Created 10-07-2016 03:04 PM
The journal nodes can be quite IO intensive, while the Namenode is generally more memory and CPU intensive. So one could justify co-locating them. BUT, when it comes to checkpointing, they could conflict. More importantly, delays in writing for the journal node will impact the namenode and result in higher RPC Queue times.
With a cluster that size, I would always want to run the namenode by itself. It's far too important to compromise it by co-locating it with another highly active service.
And regarding the Journal Node, don't store the journal directories on an LVM that's shared with the OS. Again, the Journal Node is quite IO intensive.

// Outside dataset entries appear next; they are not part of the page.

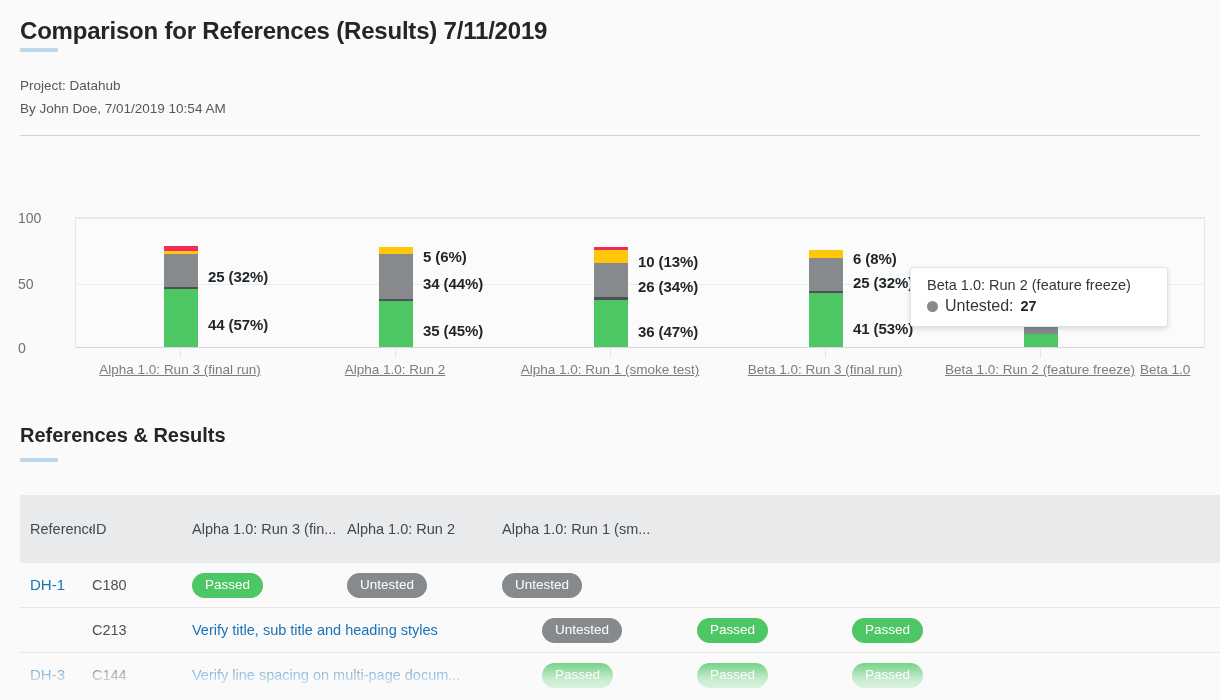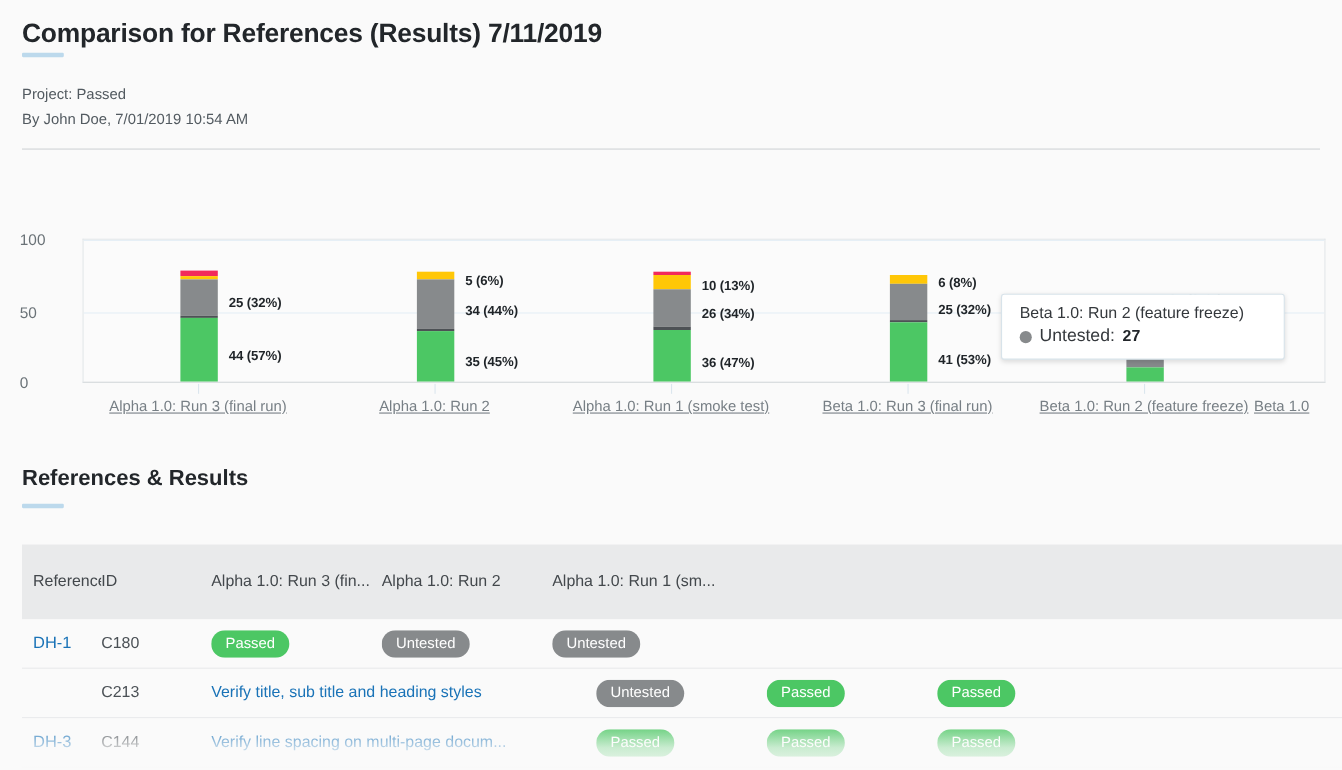--- a/index.html
+++ b/index.html
@@ -141,7 +141,7 @@
 
   <div class="report-title">Comparison for References (Results) 7/11/2019</div>
   <div class="accent-rule accent-title"></div>
-  <div class="meta-line meta-project">Project: Passed</div>
+  <div class="meta-line meta-project">Project: Datahub</div>
   <div class="meta-line meta-author">By John Doe, 7/01/2019 10:54 AM</div>
   <div class="divider"></div>
 

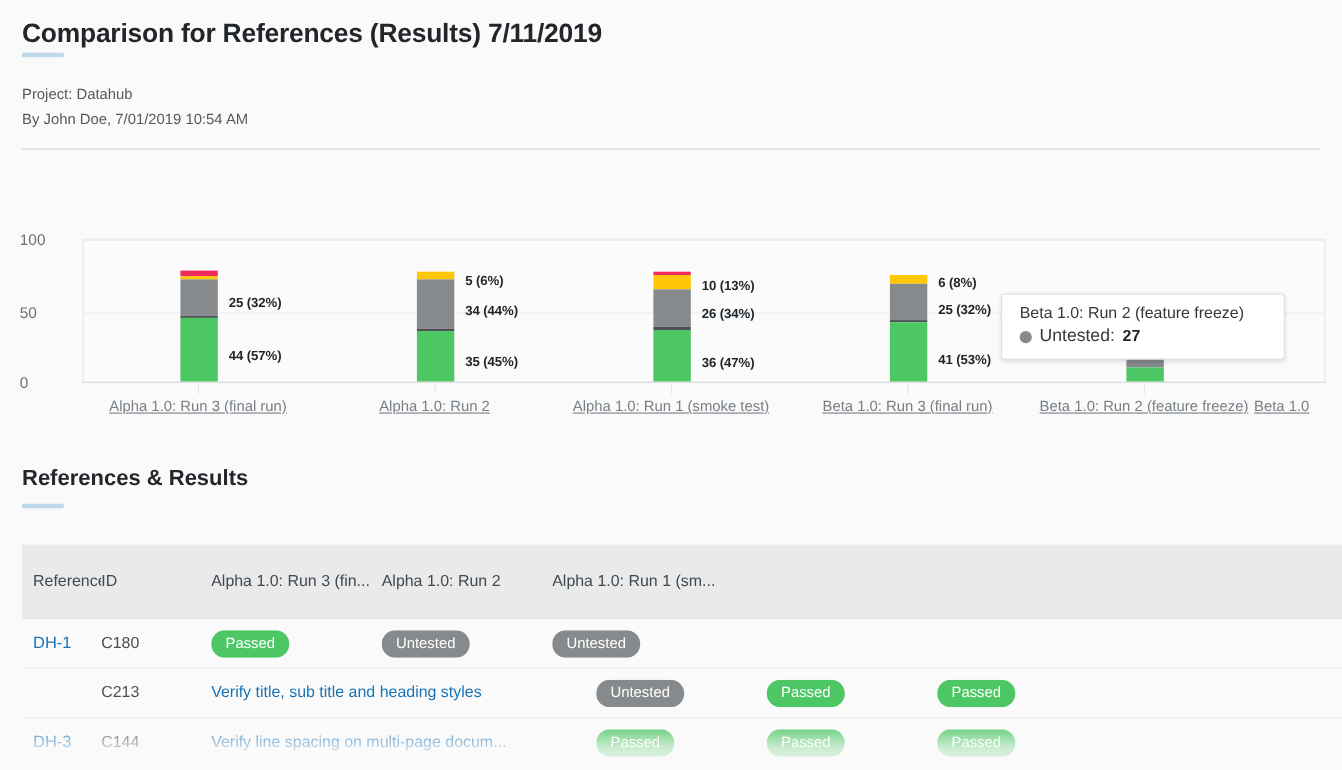--- a/index.html
+++ b/index.html
@@ -66,7 +66,7 @@
   .s-failed   { background: #f2295b; }
 
   .bar-label {
-    position: absolute; font-size: 12px; font-weight: 700;
+    position: absolute; font-size: 15px; font-weight: 700;
     color: #1f2428; white-space: nowrap; letter-spacing: -0.1px;
   }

And I've seen it project slowness back to the Namenode (in RPC queue times) when they are competing with the OS because they are sharing the same physical disks.
Created 10-07-2016 03:04 PM
The journal nodes can be quite IO intensive, while the Namenode is generally more memory and CPU intensive. So one could justify co-locating them. BUT, when it comes to checkpointing, they could conflict. More importantly, delays in writing for the journal node will impact the namenode and result in higher RPC Queue times.
With a cluster that size, I would always want to run the namenode by itself. It's far too important to compromise it by co-locating it with another highly active service.
And regarding the Journal Node, don't store the journal directories on an LVM that's shared with the OS. Again, the Journal Node is quite IO intensive. And I've seen it project slowness back to the Namenode (in RPC queue times) when they are competing with the OS because they are sharing the same physical disks.
Created 10-07-2016 06:42 PM
> or at least co-locate two JN with NN, and the other JN on an unrelated host.
That is definitely bad advice. We have 3 JNs so that we get high availability by writing to a majority. However if we keep 2 JNs in the same machine, then you will lose both at the same time. That is what we want to avoid in the first place.